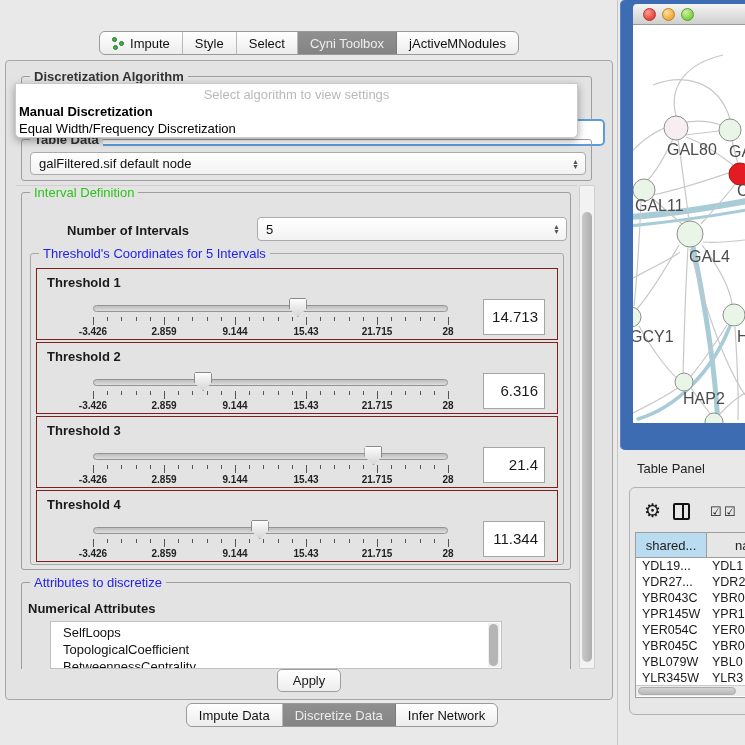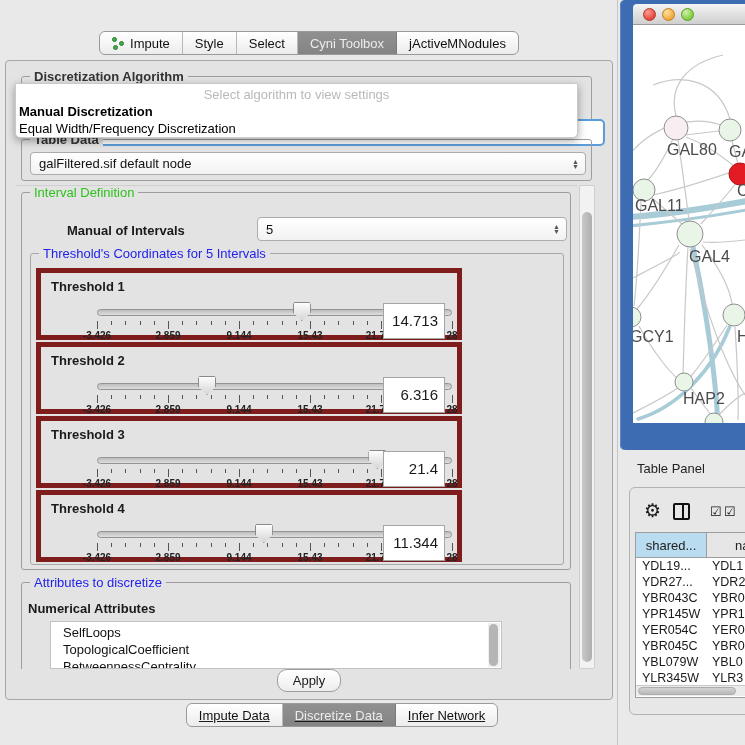--- a/index.html
+++ b/index.html
@@ -168,7 +168,7 @@
     <div id="scroll-area">
       <div class="group" id="interval-group">
         <span class="group-title gt-green">Interval Definition</span>
-        <span id="num-int-label">Manual of Intervals</span>
+        <span id="num-int-label">Number of Intervals</span>
         <div class="mac-combo" id="num-int-combo">
           <span>5</span>
           <span class="stepper">

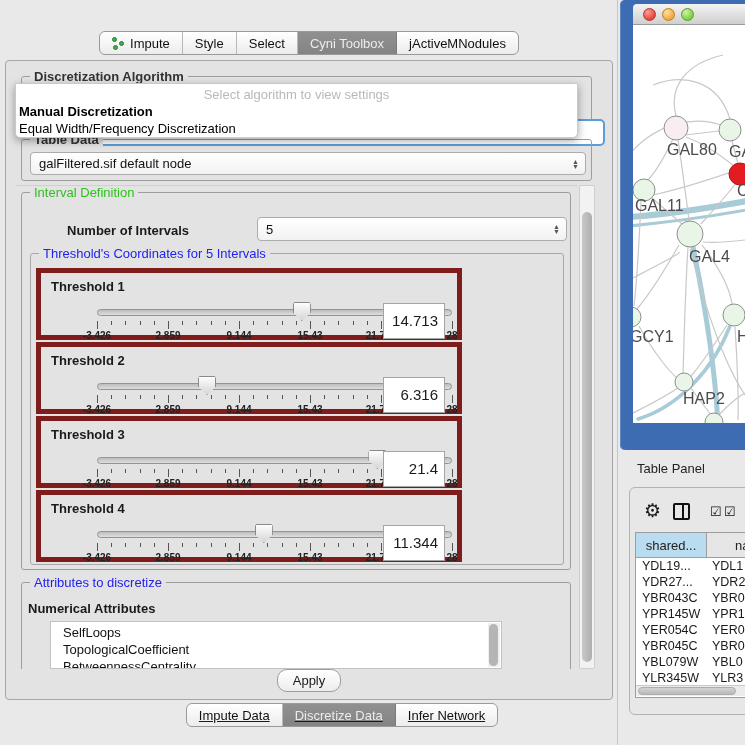--- a/index.html
+++ b/index.html
@@ -58,7 +58,7 @@
   #num-int-combo { left:235px; top:24px; width:310px; height:24px; }
   #thr-group { left:8px; top:60px; width:534px; height:312px; border-color:#a8a8a8; }
 
-  .thr-block { position:absolute; left:5px; width:426px; height:72px; border:5px solid #7f1d1d; background:#e3e3e3; }
+  .thr-block { position:absolute; left:5px; width:522px; height:72px; border:1px solid #7f1d1d; background:#e3e3e3; }
   .thr-label { position:absolute; left:10px; top:6px; font-size:13px; font-weight:bold; }
   .slider-unit { position:absolute; left:56px; top:0; width:355px; height:72px; }
   .track { position:absolute; left:0; top:36px; width:355px; height:7px; border-radius:4px; background:linear-gradient(#bdbdbd,#dedede); border:1px solid #949494; }

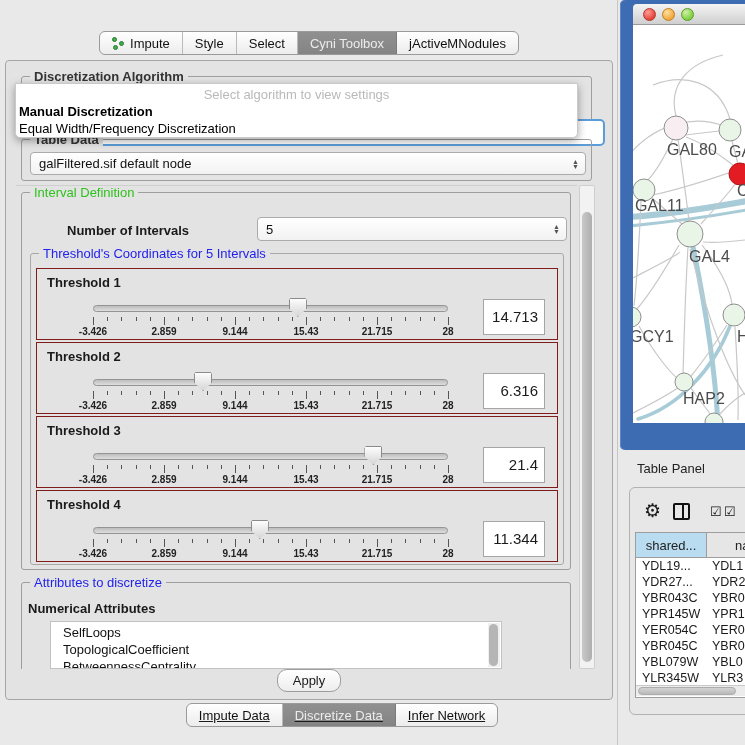--- a/index.html
+++ b/index.html
@@ -77,7 +77,7 @@
   #attr-sb { position:absolute; right:1px; top:1px; width:12px; height:44px; background:#f0f0f0; }
   #attr-sb i { position:absolute; left:1px; top:1px; width:9px; height:42px; background:#b5b5b5; border-radius:5px; }
 
-  #apply-btn { position:absolute; left:50%; transform:translateX(-50%); top:608px; width:64px; height:23px; background:linear-gradient(#ffffff,#ededed); border:1px solid #9d9d9d; border-radius:10px; font-size:13px; text-align:center; line-height:21px; }
+  #apply-btn { position:absolute; left:50%; transform:translateX(-50%); top:608px; width:64px; height:23px; background:linear-gradient(#ffffff,#ededed); border:1px solid #9d9d9d; border-radius:5px; font-size:13px; text-align:center; line-height:21px; }
 
   #bottom-tabs { position:absolute; left:0; top:703px; width:684px; display:flex; justify-content:center;text-decoration:underline; }
 

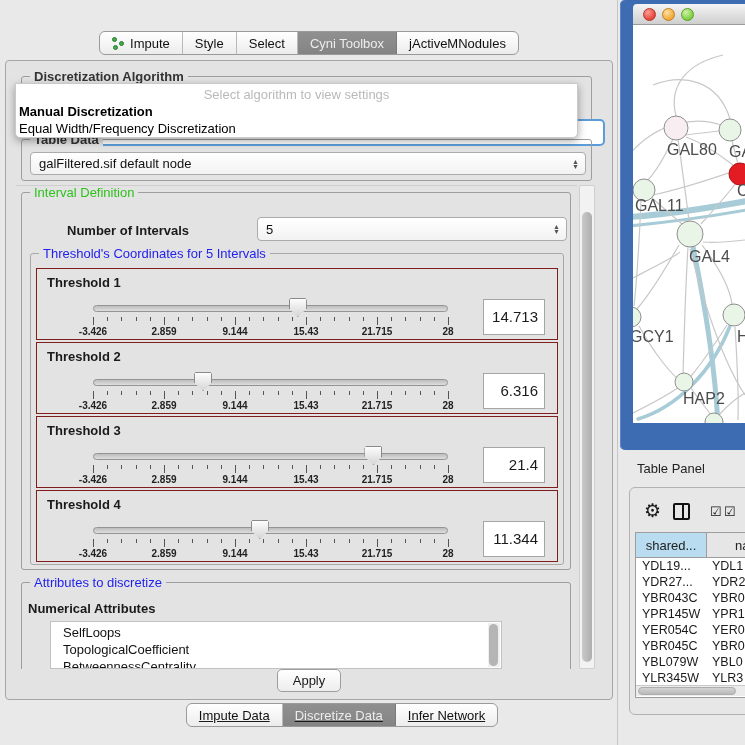--- a/index.html
+++ b/index.html
@@ -79,7 +79,7 @@
 
   #apply-btn { position:absolute; left:50%; transform:translateX(-50%); top:608px; width:64px; height:23px; background:linear-gradient(#ffffff,#ededed); border:1px solid #9d9d9d; border-radius:5px; font-size:13px; text-align:center; line-height:21px; }
 
-  #bottom-tabs { position:absolute; left:0; top:703px; width:684px; display:flex; justify-content:center;text-decoration:underline; }
+  #bottom-tabs { position:absolute; left:0; top:703px; width:684px; display:flex; justify-content:center; }
 
   
   #net-window { position:absolute; left:620px; top:0; width:125px; height:450px; background:#3d6cb3; border-radius:5px 0 0 5px; box-shadow:inset 1px 0 0 #5d86c2; }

WORK ITEM: Search the data above for the word "solid" and show every line that has it.

WRITTEN REPLY:
-  .thr-block { position:absolute; left:5px; width:426px; height:72px; border:5px solid #7f1d1d; background:#e3e3e3; }
+  .thr-block { position:absolute; left:5px; width:522px; height:72px; border:1px solid #7f1d1d; background:#e3e3e3; }
   .track { position:absolute; left:0; top:36px; width:355px; height:7px; border-radius:4px; background:linear-gradient(#bdbdbd,#dedede); border:1px solid #949494; }
-  #apply-btn { position:absolute; left:50%; transform:translateX(-50%); top:608px; width:64px; height:23px; background:linear-gradient(#ffffff,#ededed); border:1px solid #9d9d9d; border-radius:10px; font-size:13px; text-align:center; line-height:21px; }
+  #apply-btn { position:absolute; left:50%; transform:translateX(-50%); top:608px; width:64px; height:23px; background:linear-gradient(#ffffff,#ededed); border:1px solid #9d9d9d; border-radius:5px; font-size:13px; text-align:center; line-height:21px; }
   #apply-btn { position:absolute; left:50%; transform:translateX(-50%); top:608px; width:64px; height:23px; background:linear-gradient(#ffffff,#ededed); border:1px solid #9d9d9d; border-radius:5px; font-size:13px; text-align:center; line-height:21px; }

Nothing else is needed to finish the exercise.